GOLDBLUM: I’m married to a woman named Emilie, Emilie, now Goldblum, used to be Emilie Livingston, not Goldblum. And there’s a song that Tony Bennett sings, “Emily,” it’s a jazz standard. I sang a little bit of that at our wedding. . And I also sang a snippet at our wedding during my vows of that little song that I like from The Sound of Music. Oh my gosh, it breaks me up. It says, “Here you are standing here, loving me,” but I don’t know why I deserve this, but “somewhere in my youth or childhood, I must have done something good.” You know that’s a sweet, it’s a very sweet song.
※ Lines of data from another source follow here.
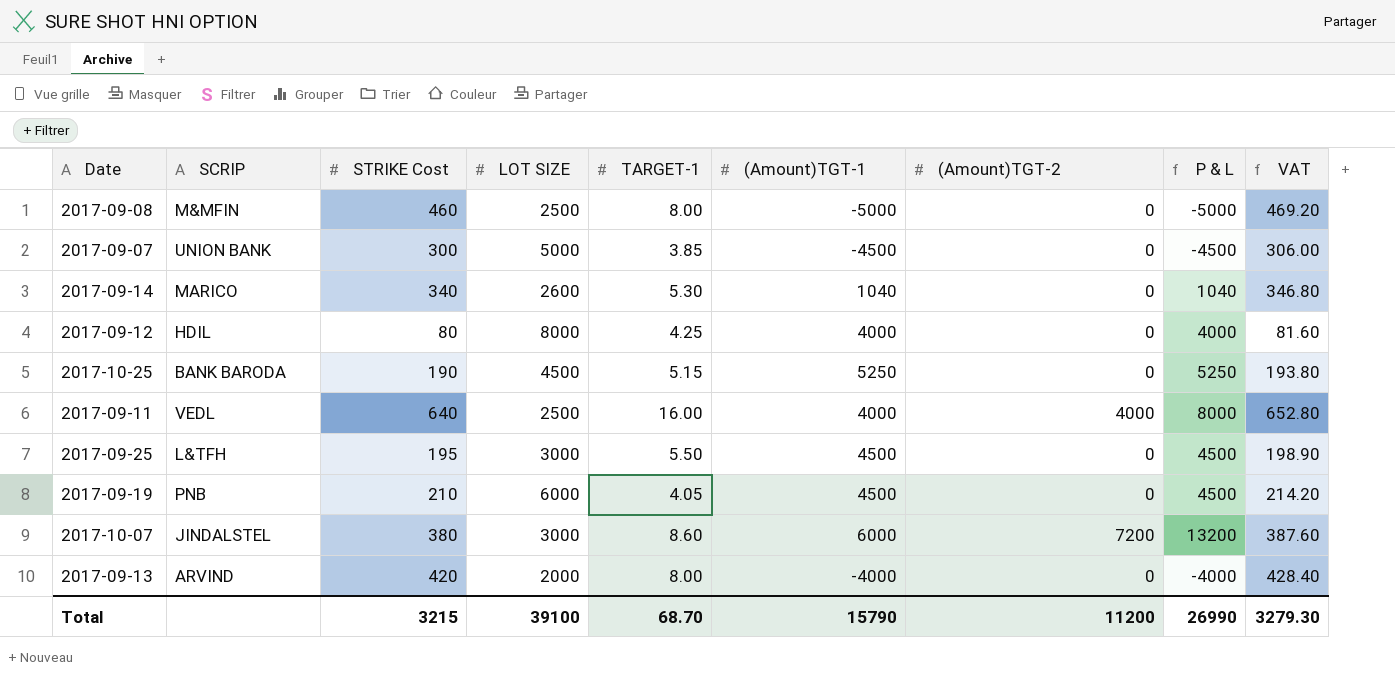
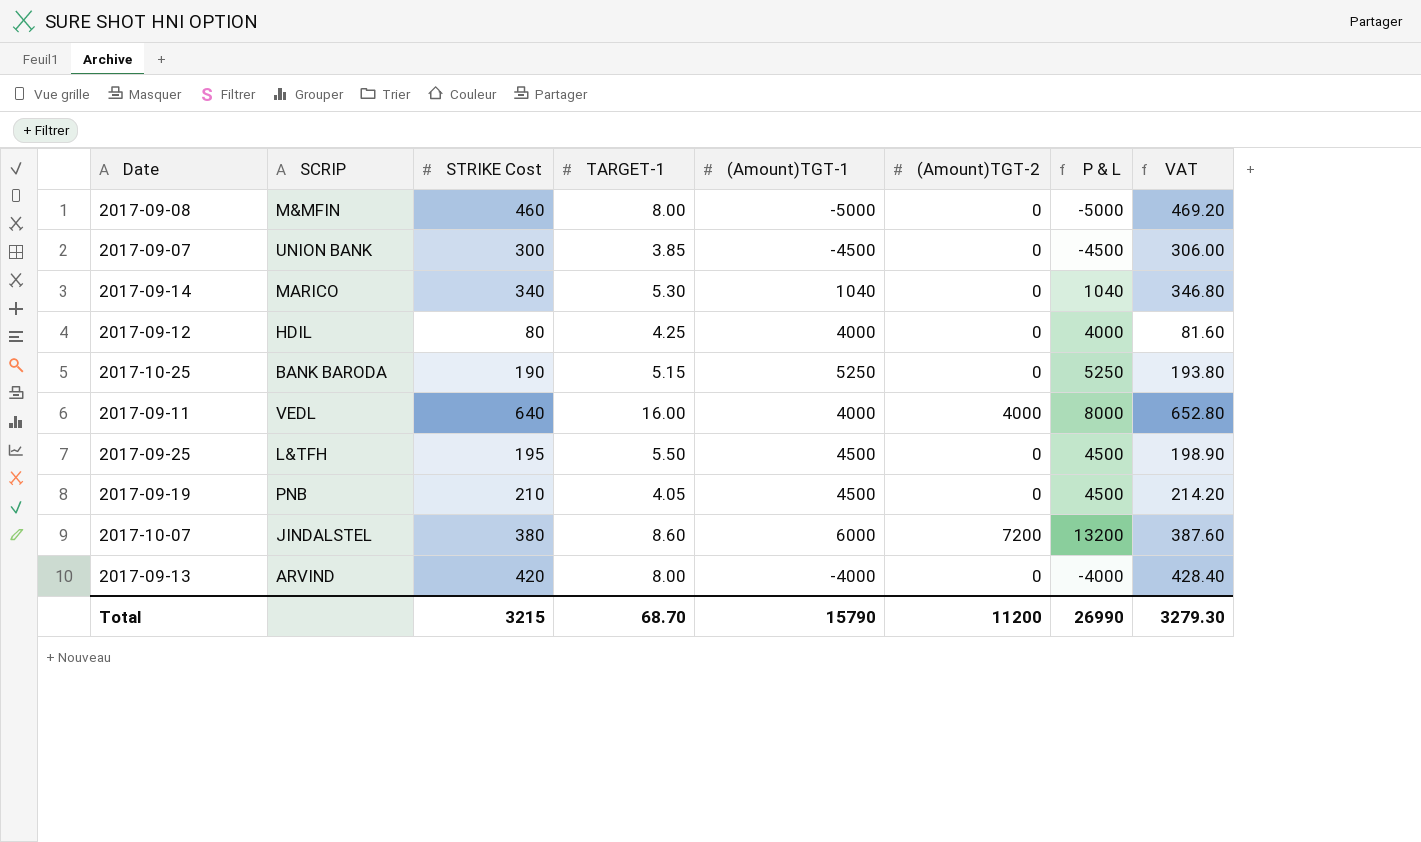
column LOT SIZE | position: 4 -> none

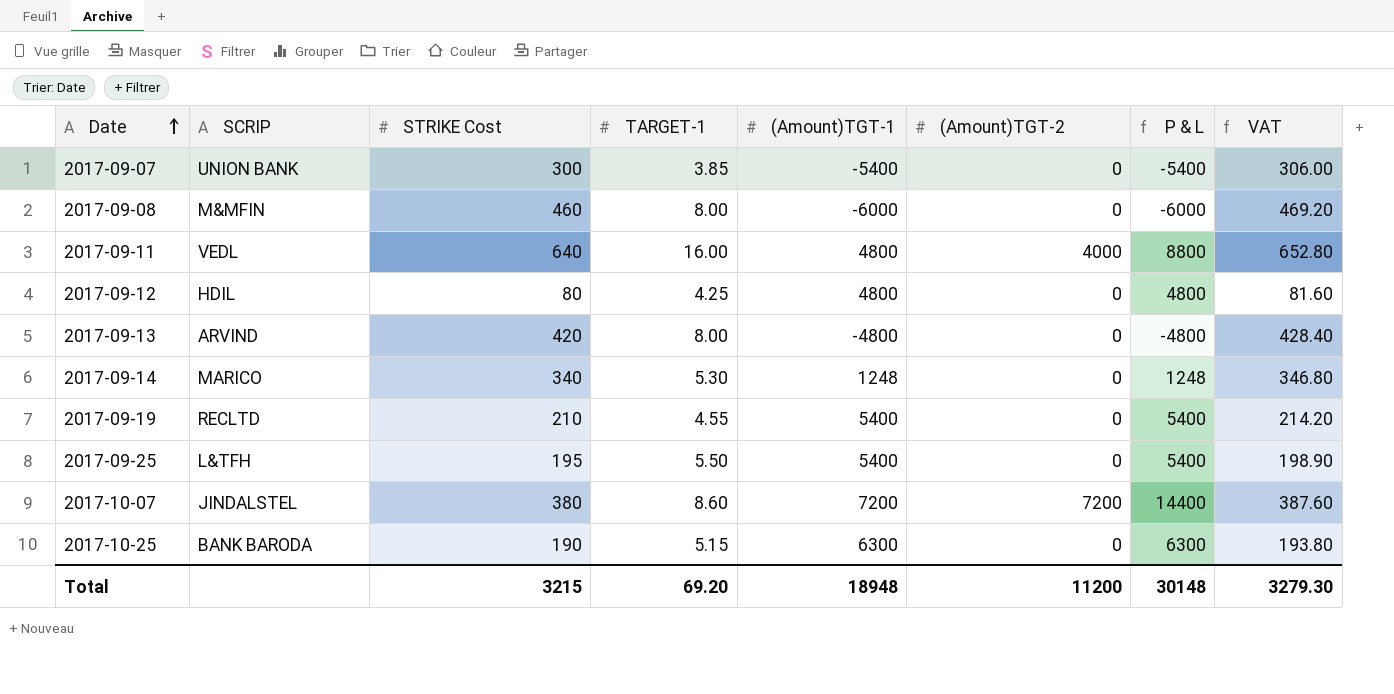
row order: none -> Date ascending
2017-09-07 | (Amount)TGT-1: -4500 -> -5400
2017-09-07 | P & L: -4500 -> -5400
2017-09-08 | (Amount)TGT-1: -5000 -> -6000
2017-09-08 | P & L: -5000 -> -6000
2017-09-11 | (Amount)TGT-1: 4000 -> 4800
2017-09-11 | P & L: 8000 -> 8800
2017-09-12 | (Amount)TGT-1: 4000 -> 4800
2017-09-12 | P & L: 4000 -> 4800
2017-09-13 | (Amount)TGT-1: -4000 -> -4800
2017-09-13 | P & L: -4000 -> -4800
2017-09-14 | (Amount)TGT-1: 1040 -> 1248
2017-09-14 | P & L: 1040 -> 1248
2017-09-19 | SCRIP: PNB -> RECLTD
2017-09-19 | TARGET-1: 4.05 -> 4.55
2017-09-19 | (Amount)TGT-1: 4500 -> 5400
2017-09-19 | P & L: 4500 -> 5400
2017-09-25 | (Amount)TGT-1: 4500 -> 5400
2017-09-25 | P & L: 4500 -> 5400
2017-10-07 | (Amount)TGT-1: 6000 -> 7200
2017-10-07 | P & L: 13200 -> 14400
2017-10-25 | (Amount)TGT-1: 5250 -> 6300
2017-10-25 | P & L: 5250 -> 6300
Total | TARGET-1: 68.70 -> 69.20
Total | (Amount)TGT-1: 15790 -> 18948
Total | P & L: 26990 -> 30148

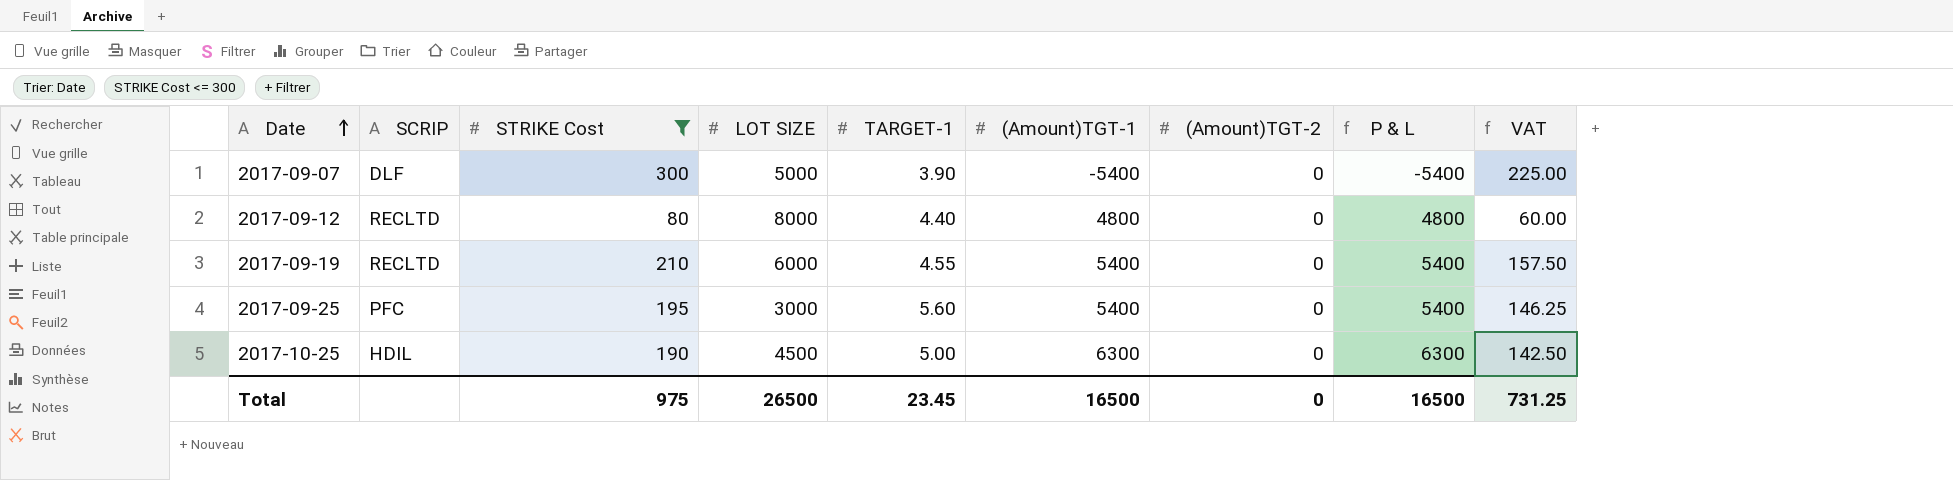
filter: none -> STRIKE Cost <= 300
column LOT SIZE | position: none -> 4
column VAT | formula: [STRIKE Cost] * 1.02 -> [STRIKE Cost] * 0.75
2017-09-07 | SCRIP: UNION BANK -> DLF
2017-09-07 | TARGET-1: 3.85 -> 3.90
2017-09-12 | SCRIP: HDIL -> RECLTD
2017-09-12 | TARGET-1: 4.25 -> 4.40
2017-09-25 | SCRIP: L&TFH -> PFC
2017-09-25 | TARGET-1: 5.50 -> 5.60
2017-10-25 | SCRIP: BANK BARODA -> HDIL
2017-10-25 | TARGET-1: 5.15 -> 5.00
Total | STRIKE Cost: 3215 -> 975
Total | TARGET-1: 69.20 -> 23.45
Total | (Amount)TGT-1: 18948 -> 16500
Total | (Amount)TGT-2: 11200 -> 0
Total | P & L: 30148 -> 16500
Total | VAT: 3279.30 -> 731.25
I love that. And then I sang to her, on our wedding day, a song called “A Kiss” [by Mario Lanza], nobody knows this song.

“MY BUDDY,” DORIS DAY

GOLDBLUM: Oh, and a song that reminds me of my pet. Well, let’s see, there’s a beautiful song. You know, since [Isle of Dogs] says that they’re, of course, man and woman’s best friend. There’s a song called “My Buddy”—and one of my dogs that I had once was called Buddy. That makes me think of the little doggy. Buddy was a black lab mix. I now have Woody, he’s this red-haired, kind of apricot-colored standard poodle. A big poodle. And he’s very good, I got a couple of kids, a two-and-a-half year old boy named Charlie Ocean and an 11-month-old boy named River Joe, and they love him and jump all over him and love him up to death, and he’s very protective of them and doesn’t use his big, powerful, athletic body to do anything but protect them. And he’s very, very good.

“LITTLE MAN YOU’VE HAD A BUSY DAY,” PERRY COMO

GOLDBLUM: Well, of course there is, let me see, Perry Como’s “Little Man You’ve Had a Busy Day.” Isn’t that a sweet song? It choked me up just as I was singing it. I sing it for my children here and there. And yes, all this business of me dying, that would be good, like “Little man you’ve had a busy day,” that’s kind of a death song. Like, can you hear the bugle softly play? That’s pretty good. I like that song, Oh Danny Boy, that’s about a dead child. How about that Al Jonson’s “Sonny Boy”? That would be good. His child dies in that, Tim Robbins, who I just saw the other day at South by Southwest. He came to the screening of Isle of Dogs, he starred in Jacob’s Ladder, and Macaulay Caulkin, he plays his little boy, dies and he keeps dreaming about him, and he keeps singing that song to himself. Oh my God, so sad.

ISLE OF DOGS HITS THEATERS ON MARCH 23, 2018.